И нет уже ничего кроме этого крика. И можно только плыть. Плыть вперед. Плыть, пока есть силы…
Это был коммерческий проект. С самого первого вздоха он пах деньгами. С первого чертежа, с первого финансового плана. Даже первые эксперименты и те были уже заранее спланированы. Остров в Тихом океане, лаборатория.
Тебби Маршал видела, как растерт маленькая империя. Империя денег, жизни, времени. Иногда работники Тайм Инк шутили о том, сколько им лет на самом деле – время на острове удавалось замедлить, почти остановить. В газетах кричали протесты и обещания апокалипсиса, но Тебби никогда не читала газет. Лишь вначале, когда гордилась удачами, а потом… Потом вся жизнь стала другой. Особенно после того, как на острове начал строиться медицинский комплекс и появился первый пациент – девочка. Ей было четырнадцать лет. Смерть уже стояла в изголовье ее кровати, но на острове удалось дать девочке еще один шанс. Ее болезнь замерла, остановилась, перестала прогрессировать. Девочка была рекламным проектом – бесплатным вложением, за которым потянулись старики миллионеры.
– Лекарство молодости, – говорили они, но Тебби почему-то всегда казалось, что это почти одно и то же, что пытаться бежать на самолете от наступления ночи – задача вполне возможная, но глупая и ненужная. Считала так до тех пор, пока собственным родителям не потребовалась помощь, не потребовалось благословление Тайм Инк.
Тебби проверила наличие на острове свободных мест, подала заявление. Заявление директору Таим Инк, заявление на получения кредита для покрытия недостающих платежей. Платежи перекрыли прибыль на ближайшие два десятка лет.

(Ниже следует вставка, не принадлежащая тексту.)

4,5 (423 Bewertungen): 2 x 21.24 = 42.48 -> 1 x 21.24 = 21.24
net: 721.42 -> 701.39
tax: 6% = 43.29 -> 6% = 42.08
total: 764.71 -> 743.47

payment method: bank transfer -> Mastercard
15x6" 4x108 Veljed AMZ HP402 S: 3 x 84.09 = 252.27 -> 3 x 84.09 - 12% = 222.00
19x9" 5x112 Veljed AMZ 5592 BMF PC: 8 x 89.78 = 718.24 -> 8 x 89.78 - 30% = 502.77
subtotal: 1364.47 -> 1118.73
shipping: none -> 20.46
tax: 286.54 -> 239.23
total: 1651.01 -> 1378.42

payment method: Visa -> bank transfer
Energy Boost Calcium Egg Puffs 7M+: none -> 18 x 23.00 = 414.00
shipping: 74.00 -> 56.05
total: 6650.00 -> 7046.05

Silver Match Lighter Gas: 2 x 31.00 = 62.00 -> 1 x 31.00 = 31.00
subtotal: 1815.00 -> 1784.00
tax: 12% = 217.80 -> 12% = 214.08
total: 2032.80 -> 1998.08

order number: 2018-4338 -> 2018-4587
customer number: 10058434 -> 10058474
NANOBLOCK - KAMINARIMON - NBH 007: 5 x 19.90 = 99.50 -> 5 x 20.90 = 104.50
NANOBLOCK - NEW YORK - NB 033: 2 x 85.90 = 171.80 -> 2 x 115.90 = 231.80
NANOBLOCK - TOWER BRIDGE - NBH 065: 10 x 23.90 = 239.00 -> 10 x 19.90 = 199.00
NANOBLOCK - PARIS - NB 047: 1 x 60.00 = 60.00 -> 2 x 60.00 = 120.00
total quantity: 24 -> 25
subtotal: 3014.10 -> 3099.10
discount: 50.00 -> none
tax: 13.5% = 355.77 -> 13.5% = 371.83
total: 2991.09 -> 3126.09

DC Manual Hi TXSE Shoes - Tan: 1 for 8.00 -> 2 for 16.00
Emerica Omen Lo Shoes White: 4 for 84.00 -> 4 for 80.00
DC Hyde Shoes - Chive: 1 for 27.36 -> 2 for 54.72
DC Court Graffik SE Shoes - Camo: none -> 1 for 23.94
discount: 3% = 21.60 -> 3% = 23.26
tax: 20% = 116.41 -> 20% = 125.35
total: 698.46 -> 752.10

– Вам сорок два года, – сказал работник в банке. – Думаете, вам удастся сохранить работу в Тайм Инк на ближайшие двадцать лет?
– Возможно.
– А личная жизнь? У вас есть дети, муж, человек, с которым вы имеете длительные связи.
– Нет.
– Значит, вы одна.
– Я и мои родители.
Работник кредитного отдела долго и задумчиво кивал, затем поставил печать с отказом.
Встреча с директором Тайм Инк так же не дала никаких результатов. Родители умирали. Медленно, словно угли в жаровне, после того, как закончилась вечеринка – все уже разошлись, а внутри все еще продолжают светиться красные точки. Так же светились и глаза родителей. Светились, угасая. Сначала отца. Затем матери. А все, чего смогла добиться Тебби – взять отпуск на время их болезни. Сама не зная зачем, она продолжала показывать им брошюры об острове и все еще обещала отправить их туда. Они уже не говорили, не двигались, а она все еще продолжала обещать и лелеять надежду – не для них, для себя…
Затем наступило время слез. Все что не было выплакано прежде, вылилось из глаз за несколько дней. Несколько долгих дней, за которые, казалось, умер весь мир.
Первый новый рабочий день. Лодка доставила Тебби на остров. Пара коллег, которые сидели рядом с ней шутили, что если продолжать работать здесь до пенсии, то через тридцать пять лет им будет не шестьдесят, а едва около сорока.